▶ _What you are asked to do_: Everything from the line containing "2017. ISBN: 978-1491910368" through the final line of the material is to be restated word for word, and only that.

▶ _Extracted records_:

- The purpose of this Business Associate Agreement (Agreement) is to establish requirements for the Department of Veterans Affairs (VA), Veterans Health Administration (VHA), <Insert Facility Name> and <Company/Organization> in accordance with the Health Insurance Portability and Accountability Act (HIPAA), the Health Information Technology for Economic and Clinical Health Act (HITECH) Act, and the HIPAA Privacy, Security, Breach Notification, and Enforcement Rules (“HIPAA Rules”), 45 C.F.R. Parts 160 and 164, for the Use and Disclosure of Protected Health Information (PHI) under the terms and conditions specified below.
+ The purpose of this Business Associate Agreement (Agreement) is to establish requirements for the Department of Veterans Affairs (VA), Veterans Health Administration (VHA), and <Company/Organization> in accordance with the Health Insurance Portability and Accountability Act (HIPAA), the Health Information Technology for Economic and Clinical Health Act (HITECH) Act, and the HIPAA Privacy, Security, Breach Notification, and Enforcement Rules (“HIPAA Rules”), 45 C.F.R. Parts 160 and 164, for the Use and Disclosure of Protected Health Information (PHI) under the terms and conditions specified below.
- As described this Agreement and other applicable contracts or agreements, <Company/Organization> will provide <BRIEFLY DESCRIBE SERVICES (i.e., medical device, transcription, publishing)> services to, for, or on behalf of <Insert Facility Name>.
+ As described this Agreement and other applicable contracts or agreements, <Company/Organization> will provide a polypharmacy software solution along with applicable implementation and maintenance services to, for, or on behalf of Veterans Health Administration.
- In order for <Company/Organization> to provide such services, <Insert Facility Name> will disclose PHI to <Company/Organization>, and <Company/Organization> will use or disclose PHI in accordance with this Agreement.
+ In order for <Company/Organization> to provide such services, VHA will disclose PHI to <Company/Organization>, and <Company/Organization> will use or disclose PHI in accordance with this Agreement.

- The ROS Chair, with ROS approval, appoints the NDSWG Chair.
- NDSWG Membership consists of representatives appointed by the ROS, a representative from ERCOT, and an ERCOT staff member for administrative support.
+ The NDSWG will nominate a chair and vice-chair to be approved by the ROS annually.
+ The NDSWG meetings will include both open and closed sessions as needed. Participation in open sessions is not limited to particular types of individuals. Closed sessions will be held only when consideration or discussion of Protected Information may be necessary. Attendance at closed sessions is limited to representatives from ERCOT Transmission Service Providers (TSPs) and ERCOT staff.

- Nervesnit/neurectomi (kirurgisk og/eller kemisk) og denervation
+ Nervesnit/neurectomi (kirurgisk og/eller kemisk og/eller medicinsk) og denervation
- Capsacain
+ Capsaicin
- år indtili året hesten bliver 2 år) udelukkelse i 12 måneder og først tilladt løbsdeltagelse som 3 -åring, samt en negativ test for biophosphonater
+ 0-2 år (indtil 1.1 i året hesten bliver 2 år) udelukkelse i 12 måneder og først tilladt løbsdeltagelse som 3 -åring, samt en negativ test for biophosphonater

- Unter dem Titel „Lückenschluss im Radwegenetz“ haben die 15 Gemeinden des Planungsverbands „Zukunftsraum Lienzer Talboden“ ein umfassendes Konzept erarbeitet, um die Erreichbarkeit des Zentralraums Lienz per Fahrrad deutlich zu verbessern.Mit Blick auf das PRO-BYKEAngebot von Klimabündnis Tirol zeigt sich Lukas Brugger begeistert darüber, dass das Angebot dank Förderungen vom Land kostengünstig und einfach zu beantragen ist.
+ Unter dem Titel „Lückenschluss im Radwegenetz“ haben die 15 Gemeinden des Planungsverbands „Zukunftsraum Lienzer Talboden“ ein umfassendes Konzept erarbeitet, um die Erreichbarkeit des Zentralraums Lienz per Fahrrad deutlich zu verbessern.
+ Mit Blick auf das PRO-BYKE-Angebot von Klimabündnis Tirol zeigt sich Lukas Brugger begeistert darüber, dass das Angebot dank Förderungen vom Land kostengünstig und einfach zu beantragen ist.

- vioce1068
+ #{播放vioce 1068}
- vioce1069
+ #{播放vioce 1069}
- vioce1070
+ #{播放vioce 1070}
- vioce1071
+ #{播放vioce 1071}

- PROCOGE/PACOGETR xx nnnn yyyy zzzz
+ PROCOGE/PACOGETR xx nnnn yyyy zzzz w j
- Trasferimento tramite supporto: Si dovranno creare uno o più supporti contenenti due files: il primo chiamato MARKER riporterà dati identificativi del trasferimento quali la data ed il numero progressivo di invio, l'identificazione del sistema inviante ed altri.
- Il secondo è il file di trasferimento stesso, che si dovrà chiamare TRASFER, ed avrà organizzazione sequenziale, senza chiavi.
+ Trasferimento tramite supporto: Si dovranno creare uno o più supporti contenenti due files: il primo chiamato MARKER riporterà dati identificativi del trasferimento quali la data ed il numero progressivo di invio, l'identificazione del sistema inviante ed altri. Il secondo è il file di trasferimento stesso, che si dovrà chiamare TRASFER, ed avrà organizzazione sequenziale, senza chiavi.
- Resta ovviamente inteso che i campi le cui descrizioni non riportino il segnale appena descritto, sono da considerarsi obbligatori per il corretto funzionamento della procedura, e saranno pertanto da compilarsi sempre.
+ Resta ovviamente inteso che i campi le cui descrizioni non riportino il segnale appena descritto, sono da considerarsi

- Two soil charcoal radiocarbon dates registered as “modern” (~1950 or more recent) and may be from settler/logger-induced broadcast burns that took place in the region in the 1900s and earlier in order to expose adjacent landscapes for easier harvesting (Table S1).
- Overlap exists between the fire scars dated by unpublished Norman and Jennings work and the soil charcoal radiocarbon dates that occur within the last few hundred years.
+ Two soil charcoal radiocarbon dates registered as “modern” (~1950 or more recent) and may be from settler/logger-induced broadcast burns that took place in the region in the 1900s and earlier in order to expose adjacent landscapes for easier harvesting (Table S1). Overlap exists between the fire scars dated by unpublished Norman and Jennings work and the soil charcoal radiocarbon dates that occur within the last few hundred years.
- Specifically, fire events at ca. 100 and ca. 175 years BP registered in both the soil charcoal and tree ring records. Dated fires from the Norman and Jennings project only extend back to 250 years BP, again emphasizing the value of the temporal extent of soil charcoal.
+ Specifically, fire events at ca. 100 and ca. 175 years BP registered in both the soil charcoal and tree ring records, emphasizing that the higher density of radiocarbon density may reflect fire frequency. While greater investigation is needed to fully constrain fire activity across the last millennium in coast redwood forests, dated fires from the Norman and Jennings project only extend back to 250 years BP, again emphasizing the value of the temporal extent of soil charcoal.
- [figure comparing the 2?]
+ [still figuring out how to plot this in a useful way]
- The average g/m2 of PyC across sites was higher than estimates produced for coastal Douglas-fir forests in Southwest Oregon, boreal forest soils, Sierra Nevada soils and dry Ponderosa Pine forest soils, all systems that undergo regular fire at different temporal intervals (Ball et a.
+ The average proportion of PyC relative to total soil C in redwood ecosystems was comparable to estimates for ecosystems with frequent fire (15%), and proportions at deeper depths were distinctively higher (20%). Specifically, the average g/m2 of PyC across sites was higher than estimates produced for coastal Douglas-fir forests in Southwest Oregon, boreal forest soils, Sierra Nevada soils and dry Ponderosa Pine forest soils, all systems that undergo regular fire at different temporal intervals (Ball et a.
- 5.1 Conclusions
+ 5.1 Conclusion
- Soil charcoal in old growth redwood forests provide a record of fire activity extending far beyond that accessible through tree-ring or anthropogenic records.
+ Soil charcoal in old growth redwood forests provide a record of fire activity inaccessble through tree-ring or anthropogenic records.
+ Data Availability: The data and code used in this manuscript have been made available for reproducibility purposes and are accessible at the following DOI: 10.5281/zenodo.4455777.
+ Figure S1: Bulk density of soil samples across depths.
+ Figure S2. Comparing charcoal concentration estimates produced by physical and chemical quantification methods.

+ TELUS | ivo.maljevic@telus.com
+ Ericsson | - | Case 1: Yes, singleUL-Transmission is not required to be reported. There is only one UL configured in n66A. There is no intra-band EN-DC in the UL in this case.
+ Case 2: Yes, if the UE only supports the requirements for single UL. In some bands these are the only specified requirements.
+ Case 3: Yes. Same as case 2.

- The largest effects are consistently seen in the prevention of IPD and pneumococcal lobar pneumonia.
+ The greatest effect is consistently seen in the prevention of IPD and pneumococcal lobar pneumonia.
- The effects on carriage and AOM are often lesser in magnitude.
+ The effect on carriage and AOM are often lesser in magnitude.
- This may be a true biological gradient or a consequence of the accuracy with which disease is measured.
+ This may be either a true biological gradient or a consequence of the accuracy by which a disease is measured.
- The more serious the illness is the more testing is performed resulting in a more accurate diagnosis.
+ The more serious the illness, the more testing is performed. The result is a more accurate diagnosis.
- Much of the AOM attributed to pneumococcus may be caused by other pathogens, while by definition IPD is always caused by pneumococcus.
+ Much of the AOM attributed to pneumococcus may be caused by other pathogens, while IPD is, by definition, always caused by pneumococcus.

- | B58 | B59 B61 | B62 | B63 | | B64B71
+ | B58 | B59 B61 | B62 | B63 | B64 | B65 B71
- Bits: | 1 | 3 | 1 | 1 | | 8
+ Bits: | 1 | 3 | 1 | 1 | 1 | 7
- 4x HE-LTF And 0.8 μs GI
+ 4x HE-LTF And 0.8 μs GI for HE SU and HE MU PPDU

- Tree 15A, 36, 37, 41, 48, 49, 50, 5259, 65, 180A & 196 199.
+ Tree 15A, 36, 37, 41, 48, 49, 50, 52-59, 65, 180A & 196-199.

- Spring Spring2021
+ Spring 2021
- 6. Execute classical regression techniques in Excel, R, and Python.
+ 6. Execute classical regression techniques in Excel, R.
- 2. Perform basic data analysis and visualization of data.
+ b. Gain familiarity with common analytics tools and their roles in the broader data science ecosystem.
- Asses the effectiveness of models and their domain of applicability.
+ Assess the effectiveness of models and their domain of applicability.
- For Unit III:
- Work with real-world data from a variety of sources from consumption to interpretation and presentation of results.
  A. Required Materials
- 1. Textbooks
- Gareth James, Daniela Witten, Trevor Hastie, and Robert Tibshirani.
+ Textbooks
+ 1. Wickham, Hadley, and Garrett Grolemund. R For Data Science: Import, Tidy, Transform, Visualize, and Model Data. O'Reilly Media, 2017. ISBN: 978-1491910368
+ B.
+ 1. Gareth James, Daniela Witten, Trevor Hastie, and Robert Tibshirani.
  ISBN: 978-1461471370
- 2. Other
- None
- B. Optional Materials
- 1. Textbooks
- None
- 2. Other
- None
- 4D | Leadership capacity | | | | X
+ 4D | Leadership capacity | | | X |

▶ _Your response_:
+ 1. Wickham, Hadley, and Garrett Grolemund. R For Data Science: Import, Tidy, Transform, Visualize, and Model Data. O'Reilly Media, 2017. ISBN: 978-1491910368
+ B.
+ 1. Gareth James, Daniela Witten, Trevor Hastie, and Robert Tibshirani.
  ISBN: 978-1461471370
- 2. Other
- None
- B. Optional Materials
- 1. Textbooks
- None
- 2. Other
- None
- 4D | Leadership capacity | | | | X
+ 4D | Leadership capacity | | | X |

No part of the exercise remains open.